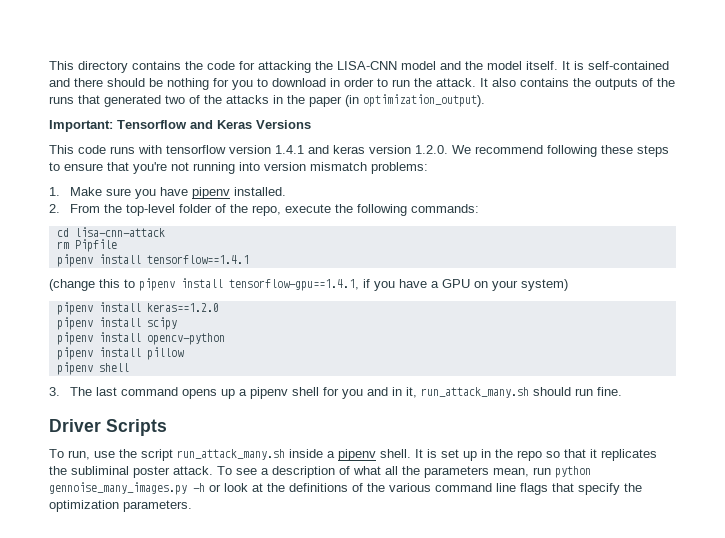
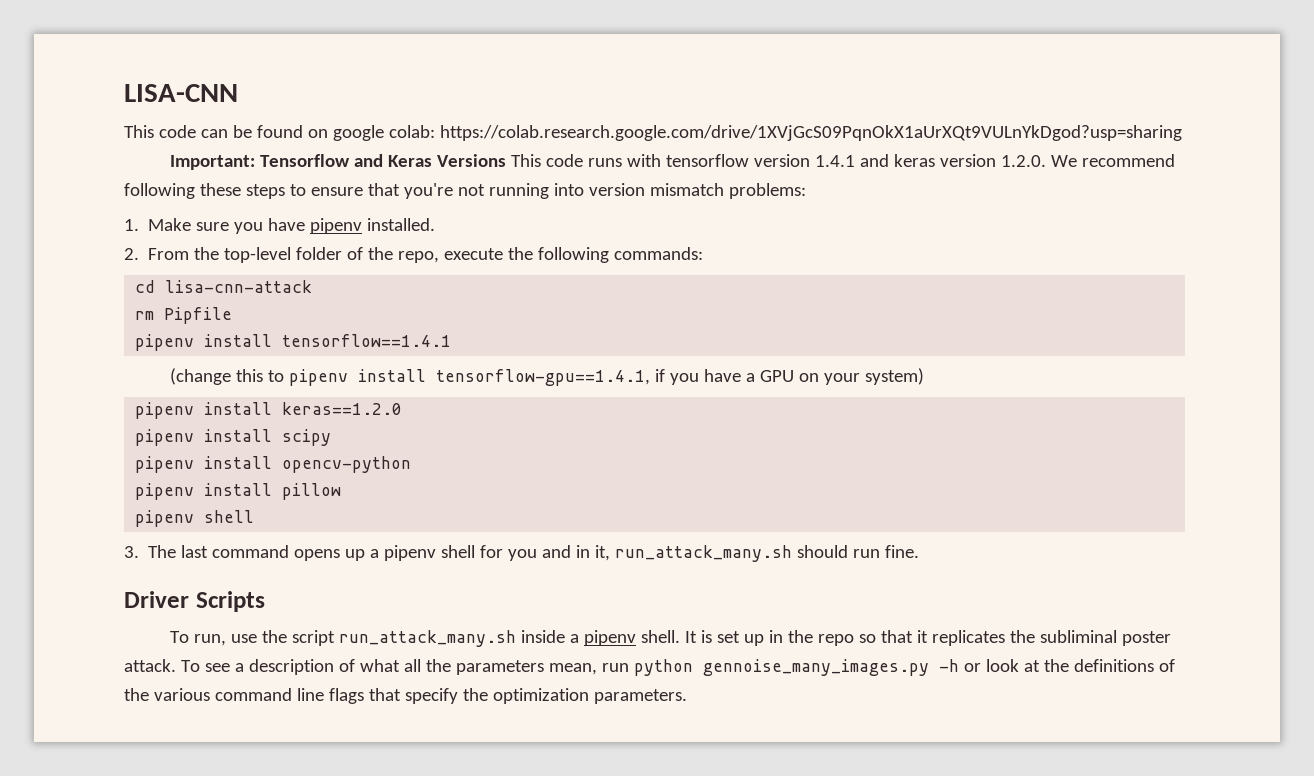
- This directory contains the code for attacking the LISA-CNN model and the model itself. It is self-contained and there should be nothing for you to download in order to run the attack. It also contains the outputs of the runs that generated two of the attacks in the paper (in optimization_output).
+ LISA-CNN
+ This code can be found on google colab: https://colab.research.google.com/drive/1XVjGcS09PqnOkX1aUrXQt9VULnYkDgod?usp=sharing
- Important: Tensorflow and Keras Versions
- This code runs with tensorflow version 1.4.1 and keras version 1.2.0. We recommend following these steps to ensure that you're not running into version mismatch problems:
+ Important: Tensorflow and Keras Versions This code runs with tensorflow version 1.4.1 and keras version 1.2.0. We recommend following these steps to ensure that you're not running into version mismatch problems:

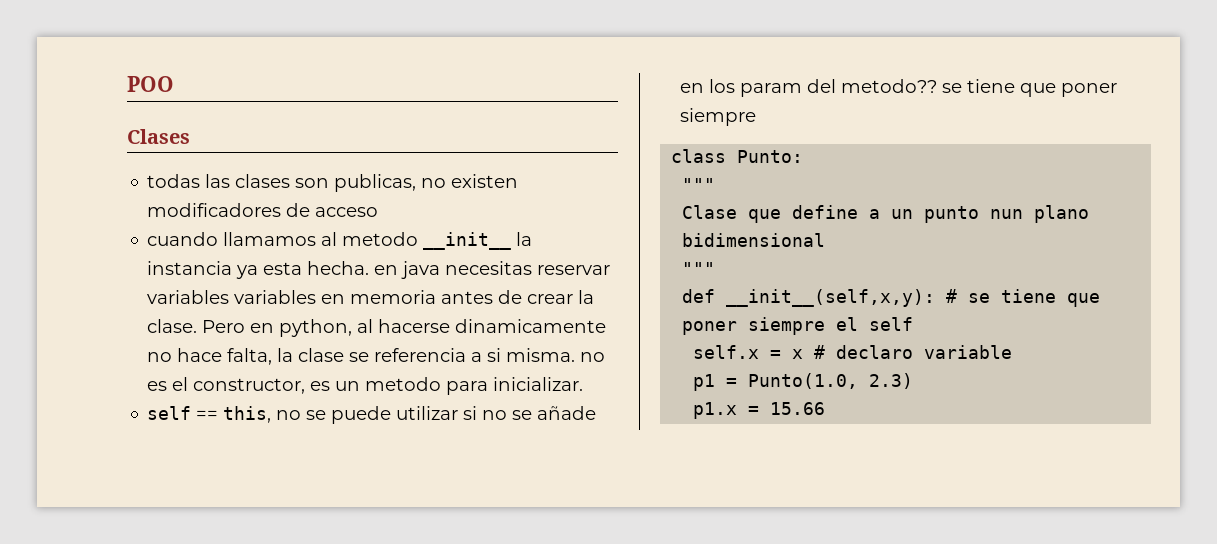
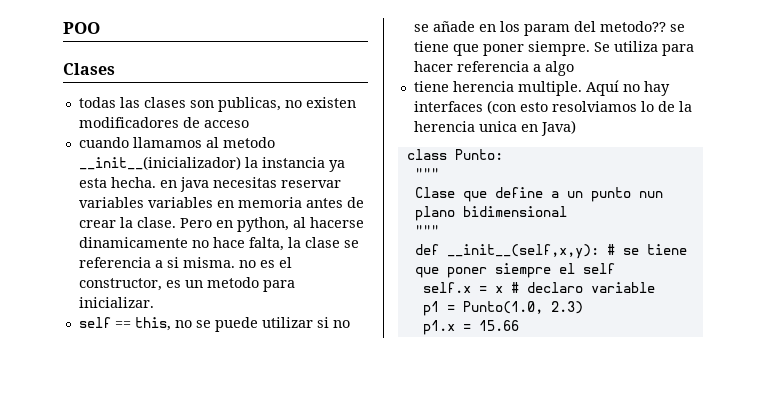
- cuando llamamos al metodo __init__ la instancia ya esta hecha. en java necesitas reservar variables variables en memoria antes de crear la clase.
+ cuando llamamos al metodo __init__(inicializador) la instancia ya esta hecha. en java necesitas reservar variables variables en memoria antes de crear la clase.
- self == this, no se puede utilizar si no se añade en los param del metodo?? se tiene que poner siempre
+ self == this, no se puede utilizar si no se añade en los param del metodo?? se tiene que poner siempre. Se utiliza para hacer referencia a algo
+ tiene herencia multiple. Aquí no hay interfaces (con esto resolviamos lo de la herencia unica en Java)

____

Here the output must be the lines above from the line with "al metodo __init__(inicializador)" to the line with "- self == this, no", both included, duplicated word for word and nothing else.

+ cuando llamamos al metodo __init__(inicializador) la instancia ya esta hecha. en java necesitas reservar variables variables en memoria antes de crear la clase.
- self == this, no se puede utilizar si no se añade en los param del metodo?? se tiene que poner siempre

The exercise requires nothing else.